German residential property prices have experienced their steepest fall in 23 years, ending a decade-long boom that saw many ordinary earners increasingly priced out of their home cities.
Official figures show that prices fell by an average of 6.8 per cent in the first quarter of this year compared with the same time last year, the sharpest drop since records began in 2000.
Prices are down 3.1 per cent on average compared with the last quarter of 2022, confirming a slump in prices that became visible last year. The federal statistics office blamed the sharp slump on the steep rise in mortgage rates which, combined with persistently high inflation, is reducing buyers’ purchasing power.
Significant price declines were recorded in residential prices in rural areas and cities, though urban prices are falling more steeply.
The largest price declines compared with the same quarter of the previous year were logged in cities that have noticed the sharpest rises in the last decade: Berlin, Hamburg, Munich, Cologne, Frankfurt, Stuttgart and Düsseldorf. Here prices for semidetached houses fell by 10.4 per cent, while apartment prices are 6.4 per cent down on average.
Overall average Berlin apartment prices have jumped 180 per cent in the last decade, with prices in certain areas often far exceeding that average. In a city where 85 per cent rent, compared with 49 per cent on average countrywide, pressure on Berlin rents has seen increasing demands on politicians for long-term price caps.
Berlin property agents said they sensed a residential price slump as long ago as this time last year, expedited as the year went on by the European Central Bank interest rate increases. Since August 2022 the total value of home loans granted has dropped from €25.8 billion to €13.8 billion – though agents notice a new stabilisation in the last weeks.

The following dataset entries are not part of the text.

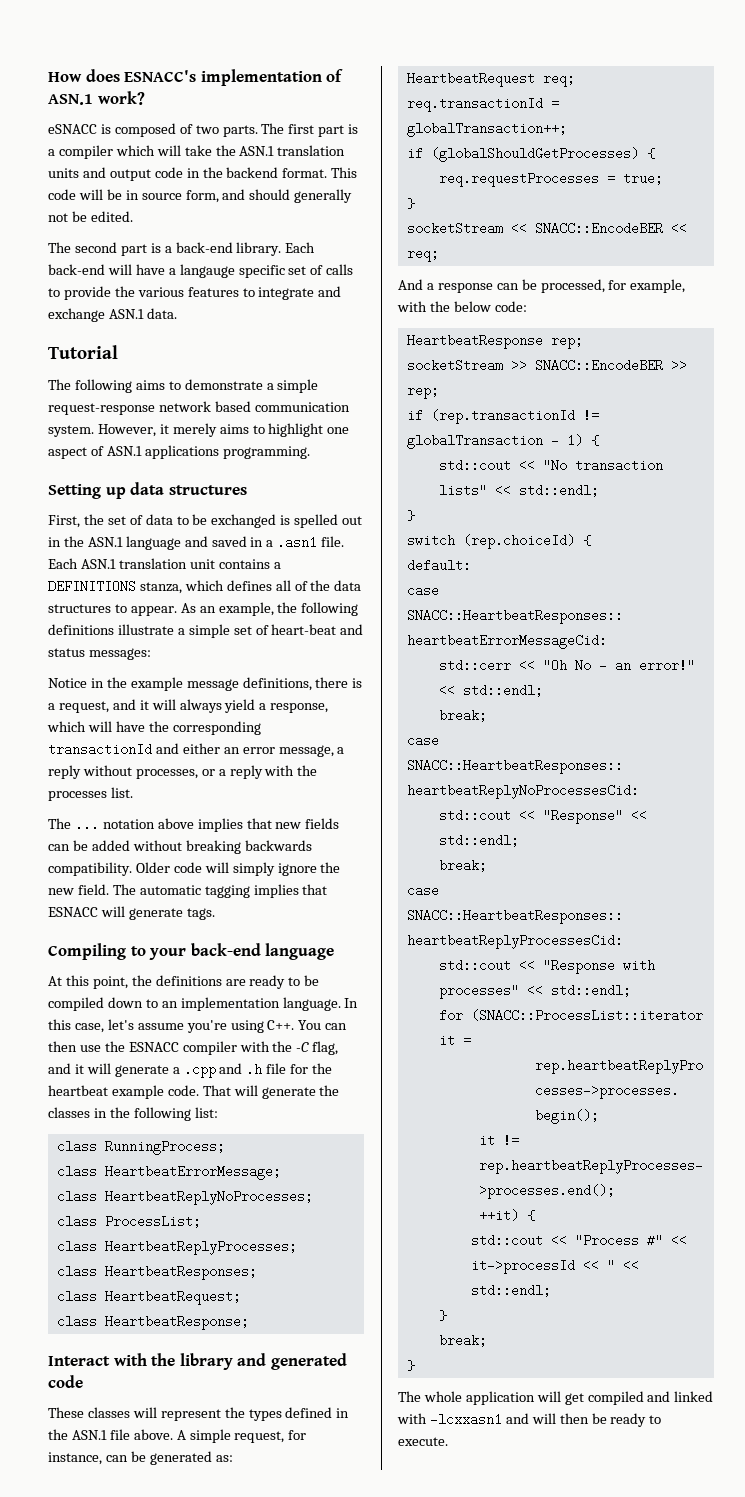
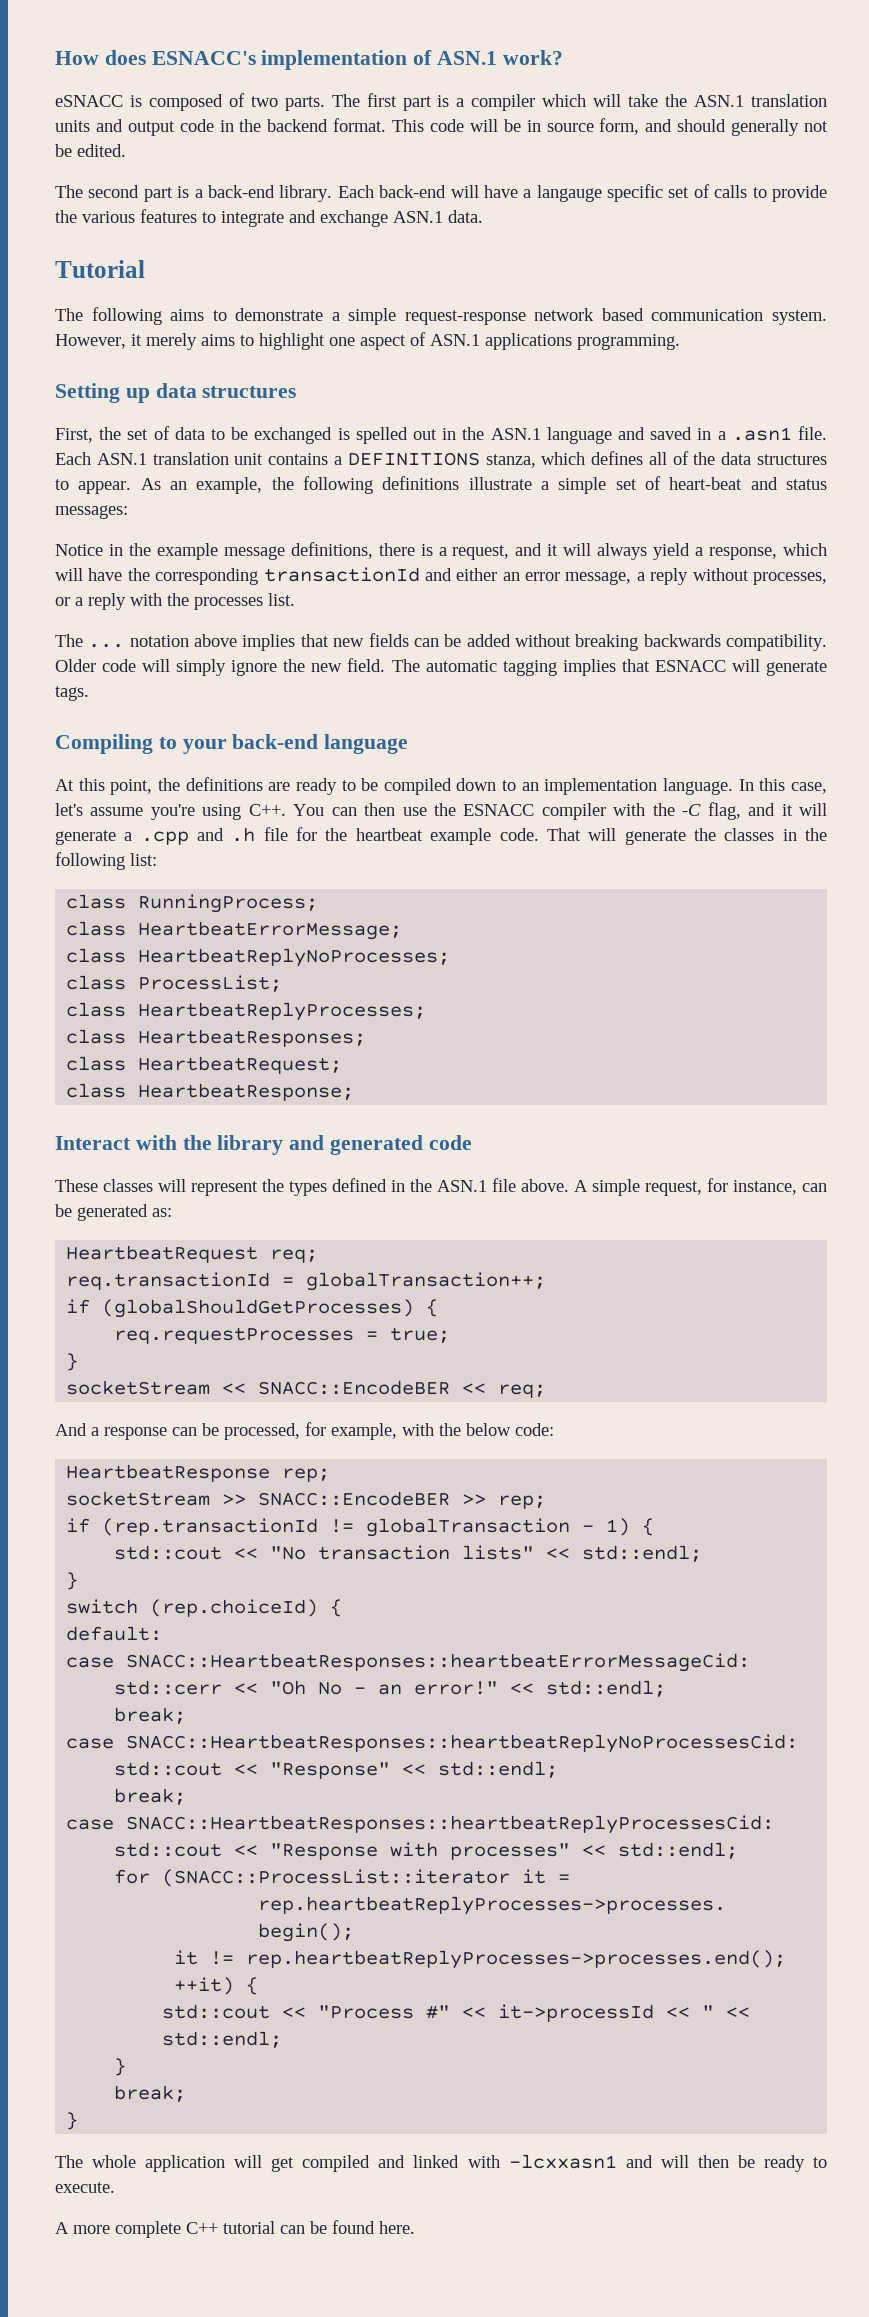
(448, 1441) none -> [55,2220,415,2238] // A more complete C++ tutorial can be found here.

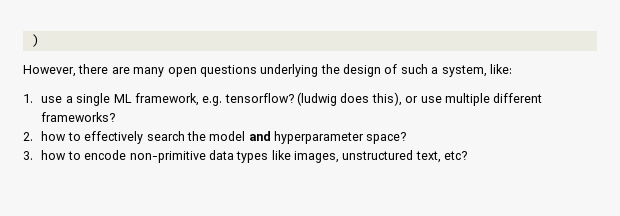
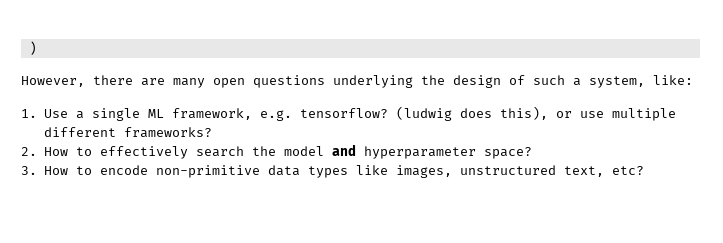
[41,96,63,103] use -> [43,109,68,118] Use
[41,131,67,141] how -> [43,147,68,156] How
[41,150,67,160] how -> [43,166,68,175] How

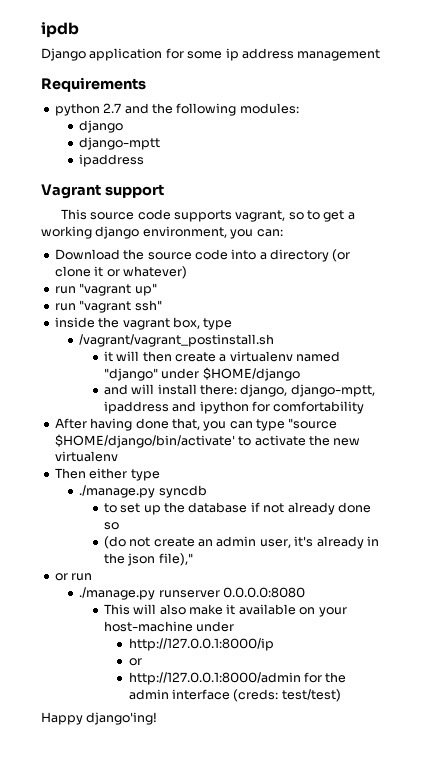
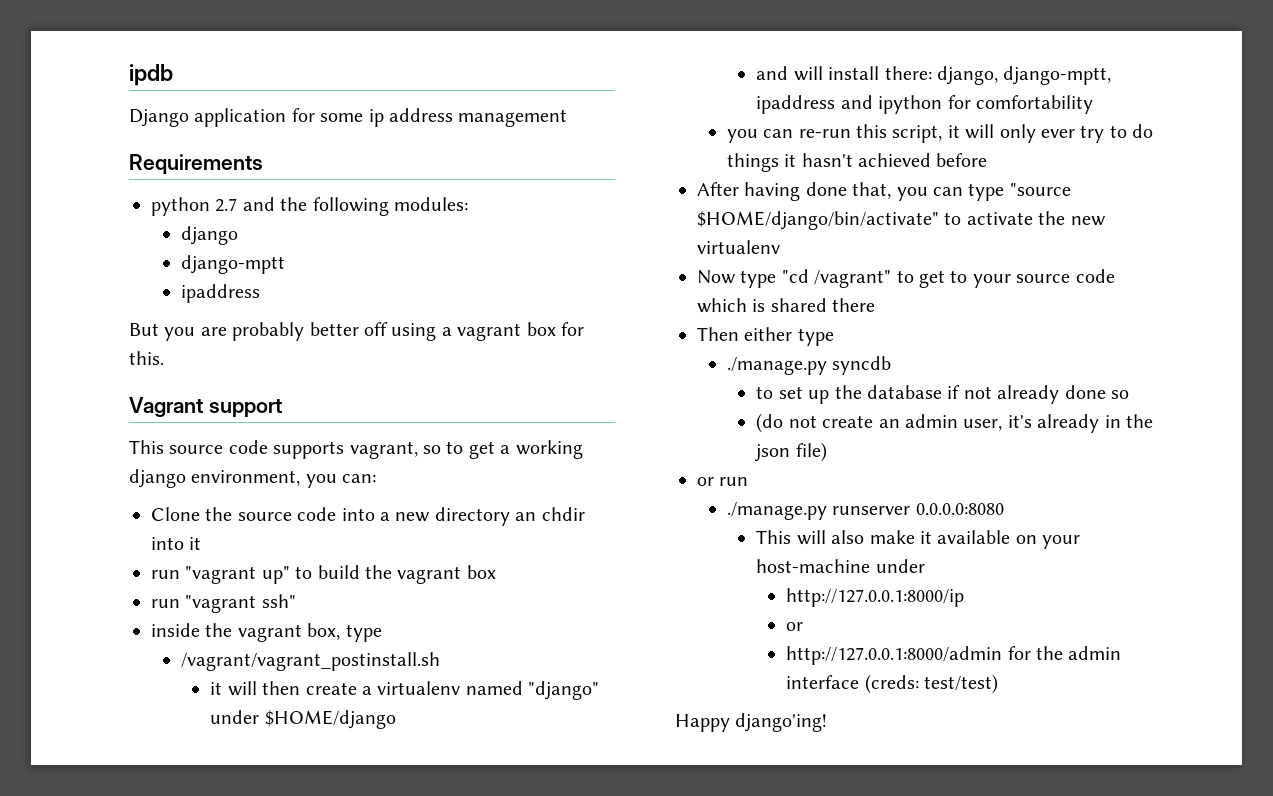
(145, 160) none -> [129,322,584,341] [129,351,164,365] // But you are probably better off using a vagrant box for this.
[54,249,120,260] Download -> [151,507,200,521] Clone
[270,249,351,262] [54,266,187,279] directory (or clone it or whatever) -> [395,507,585,526] [151,537,202,550] new directory an chdir into it
(157, 289) none -> [295,565,496,584] to build the vagrant box
(365, 407) none -> [726,124,1154,143] [726,153,988,172] // you can re-run this script, it will only ever try to do things it hasn't achieved before
[54,434,235,448] $HOME/django/bin/activate' -> [697,211,939,230] $HOME/django/bin/activate"
(118, 456) none -> [697,269,1115,288] [697,298,876,313] // Now type "cd /vagrant" to get to your source code which is shared there
[158,553,193,566] file)," -> [795,442,827,462] file)

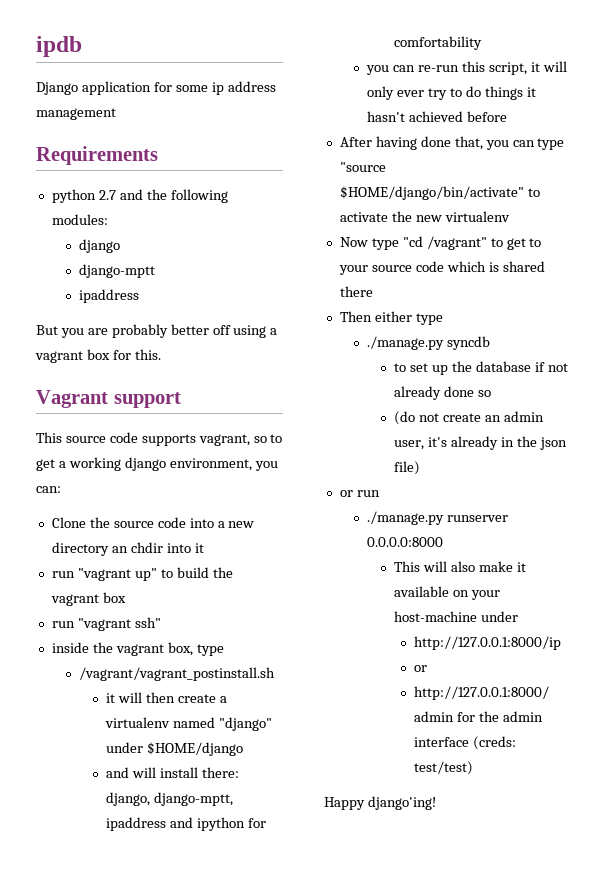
[915,503,1004,515] 0.0.0.0:8080 -> [367,537,444,547] 0.0.0.0:8000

“The gold-digger mentality is gone, with people buying silly things for silly money,” said one western Berlin agent. “But good properties in good areas and a sensible layout will still find a buyer, and there are a lot of cash buyers out there.”
The lower prices are unlikely to bring immediate relief to the German property market, increasingly as tight as in neighbouring countries. Munich’s Ifo economic institute has forecast that far fewer apartments will be built than promised. Just 200,000 new homes are likely to be completed this year, the Munich think tank said in a new study, about half the federal government target.
Things look little better in the medium term, with 21,000 building permits approved in April, down a third on the same time last year. Like other experts, Ifo analyst Ludwig Dorffmeister pointed to spikes in construction costs and interest rates for the decline.
“At the same time, there has been a sharp reduction in government supports,” he said. “This, combined with other long-standing problems such as high land prices, excessive bureaucracy and municipal regulations, all mean that housing activity will shrink even further in the years to come.”